Read the records below and report each line in which "note" occurs.

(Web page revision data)
· · · ·
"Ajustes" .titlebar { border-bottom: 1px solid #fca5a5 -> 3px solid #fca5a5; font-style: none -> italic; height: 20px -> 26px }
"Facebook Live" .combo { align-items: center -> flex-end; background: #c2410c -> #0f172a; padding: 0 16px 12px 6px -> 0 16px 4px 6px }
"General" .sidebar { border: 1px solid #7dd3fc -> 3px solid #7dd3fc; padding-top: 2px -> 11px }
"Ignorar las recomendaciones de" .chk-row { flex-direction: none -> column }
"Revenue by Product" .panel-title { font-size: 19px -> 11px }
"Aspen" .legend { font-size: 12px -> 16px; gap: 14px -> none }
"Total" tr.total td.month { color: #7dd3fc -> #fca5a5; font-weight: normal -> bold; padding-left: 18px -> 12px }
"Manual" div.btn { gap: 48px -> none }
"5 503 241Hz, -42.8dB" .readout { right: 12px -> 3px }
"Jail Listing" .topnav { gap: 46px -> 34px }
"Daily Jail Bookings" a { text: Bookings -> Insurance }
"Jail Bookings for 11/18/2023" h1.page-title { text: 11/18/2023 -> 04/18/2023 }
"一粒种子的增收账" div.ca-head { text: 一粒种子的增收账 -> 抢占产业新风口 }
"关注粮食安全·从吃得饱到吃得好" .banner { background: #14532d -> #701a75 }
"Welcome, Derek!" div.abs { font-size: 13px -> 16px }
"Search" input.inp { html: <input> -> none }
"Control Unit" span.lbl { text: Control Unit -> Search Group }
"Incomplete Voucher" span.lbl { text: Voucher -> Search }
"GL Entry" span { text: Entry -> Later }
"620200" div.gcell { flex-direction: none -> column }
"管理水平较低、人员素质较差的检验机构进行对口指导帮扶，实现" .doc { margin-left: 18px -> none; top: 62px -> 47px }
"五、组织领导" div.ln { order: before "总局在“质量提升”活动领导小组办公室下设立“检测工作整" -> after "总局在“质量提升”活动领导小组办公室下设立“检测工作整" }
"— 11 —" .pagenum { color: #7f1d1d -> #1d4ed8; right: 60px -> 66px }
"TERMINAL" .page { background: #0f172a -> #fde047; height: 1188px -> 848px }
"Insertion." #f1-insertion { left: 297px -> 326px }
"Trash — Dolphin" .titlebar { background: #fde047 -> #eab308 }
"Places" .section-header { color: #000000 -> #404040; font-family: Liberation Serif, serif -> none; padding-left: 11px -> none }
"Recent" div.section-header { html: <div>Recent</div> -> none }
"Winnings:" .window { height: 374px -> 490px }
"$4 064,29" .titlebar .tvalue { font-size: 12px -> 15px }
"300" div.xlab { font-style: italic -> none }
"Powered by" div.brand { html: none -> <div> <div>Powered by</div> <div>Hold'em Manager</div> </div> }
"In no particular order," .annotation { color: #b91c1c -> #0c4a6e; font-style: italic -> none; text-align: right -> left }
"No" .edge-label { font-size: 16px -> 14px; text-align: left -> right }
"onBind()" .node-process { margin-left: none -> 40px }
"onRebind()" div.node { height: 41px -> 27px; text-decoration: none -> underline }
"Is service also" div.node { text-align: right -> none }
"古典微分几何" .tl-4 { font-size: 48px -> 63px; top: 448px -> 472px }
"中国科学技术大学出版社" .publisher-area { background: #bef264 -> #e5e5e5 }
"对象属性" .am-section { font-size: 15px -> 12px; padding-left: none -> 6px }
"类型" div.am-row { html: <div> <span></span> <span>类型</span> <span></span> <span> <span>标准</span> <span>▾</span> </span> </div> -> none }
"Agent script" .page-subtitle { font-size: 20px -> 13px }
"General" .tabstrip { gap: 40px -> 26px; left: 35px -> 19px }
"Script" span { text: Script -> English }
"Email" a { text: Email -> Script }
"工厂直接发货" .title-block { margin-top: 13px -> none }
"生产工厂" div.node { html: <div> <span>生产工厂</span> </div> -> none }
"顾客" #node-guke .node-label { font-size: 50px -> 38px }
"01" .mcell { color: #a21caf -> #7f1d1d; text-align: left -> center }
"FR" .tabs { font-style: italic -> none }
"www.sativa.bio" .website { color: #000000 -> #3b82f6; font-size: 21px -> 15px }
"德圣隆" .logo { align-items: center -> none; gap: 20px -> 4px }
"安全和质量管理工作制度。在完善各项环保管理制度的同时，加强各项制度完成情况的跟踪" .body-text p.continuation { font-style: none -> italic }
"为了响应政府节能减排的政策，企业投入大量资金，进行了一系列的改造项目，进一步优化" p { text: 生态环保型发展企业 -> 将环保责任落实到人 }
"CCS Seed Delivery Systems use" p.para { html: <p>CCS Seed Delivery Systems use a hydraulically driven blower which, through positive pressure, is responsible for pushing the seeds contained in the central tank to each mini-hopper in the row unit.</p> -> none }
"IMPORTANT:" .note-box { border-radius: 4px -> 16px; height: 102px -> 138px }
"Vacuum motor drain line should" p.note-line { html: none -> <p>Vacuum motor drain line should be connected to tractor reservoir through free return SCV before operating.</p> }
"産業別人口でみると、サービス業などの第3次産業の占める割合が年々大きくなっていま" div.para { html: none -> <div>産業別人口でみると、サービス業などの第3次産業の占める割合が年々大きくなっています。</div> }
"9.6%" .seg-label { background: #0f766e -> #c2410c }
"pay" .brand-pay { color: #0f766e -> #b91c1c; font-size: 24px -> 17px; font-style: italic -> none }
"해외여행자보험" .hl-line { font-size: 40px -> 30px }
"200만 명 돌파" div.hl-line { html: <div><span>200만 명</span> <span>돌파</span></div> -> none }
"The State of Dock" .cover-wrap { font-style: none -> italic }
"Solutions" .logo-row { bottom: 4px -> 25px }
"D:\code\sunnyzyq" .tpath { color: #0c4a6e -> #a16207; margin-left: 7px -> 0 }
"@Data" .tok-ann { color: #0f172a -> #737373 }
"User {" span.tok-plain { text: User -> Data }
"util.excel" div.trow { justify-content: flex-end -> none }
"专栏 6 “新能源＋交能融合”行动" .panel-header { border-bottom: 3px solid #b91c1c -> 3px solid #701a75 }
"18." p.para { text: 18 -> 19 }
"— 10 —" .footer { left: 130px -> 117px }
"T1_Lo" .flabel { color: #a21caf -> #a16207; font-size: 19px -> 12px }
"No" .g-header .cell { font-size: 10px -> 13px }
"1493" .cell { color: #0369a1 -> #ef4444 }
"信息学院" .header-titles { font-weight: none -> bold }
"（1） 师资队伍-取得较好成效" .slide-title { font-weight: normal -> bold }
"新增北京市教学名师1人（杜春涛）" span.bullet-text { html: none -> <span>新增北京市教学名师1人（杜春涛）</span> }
· · · ·
# Solution below
"IMPORTANT:" .note-box { border-radius: 4px -> 16px; height: 102px -> 138px }
"Vacuum motor drain line should" p.note-line { html: none -> <p>Vacuum motor drain line should be connected to tractor reservoir through free return SCV before operating.</p> }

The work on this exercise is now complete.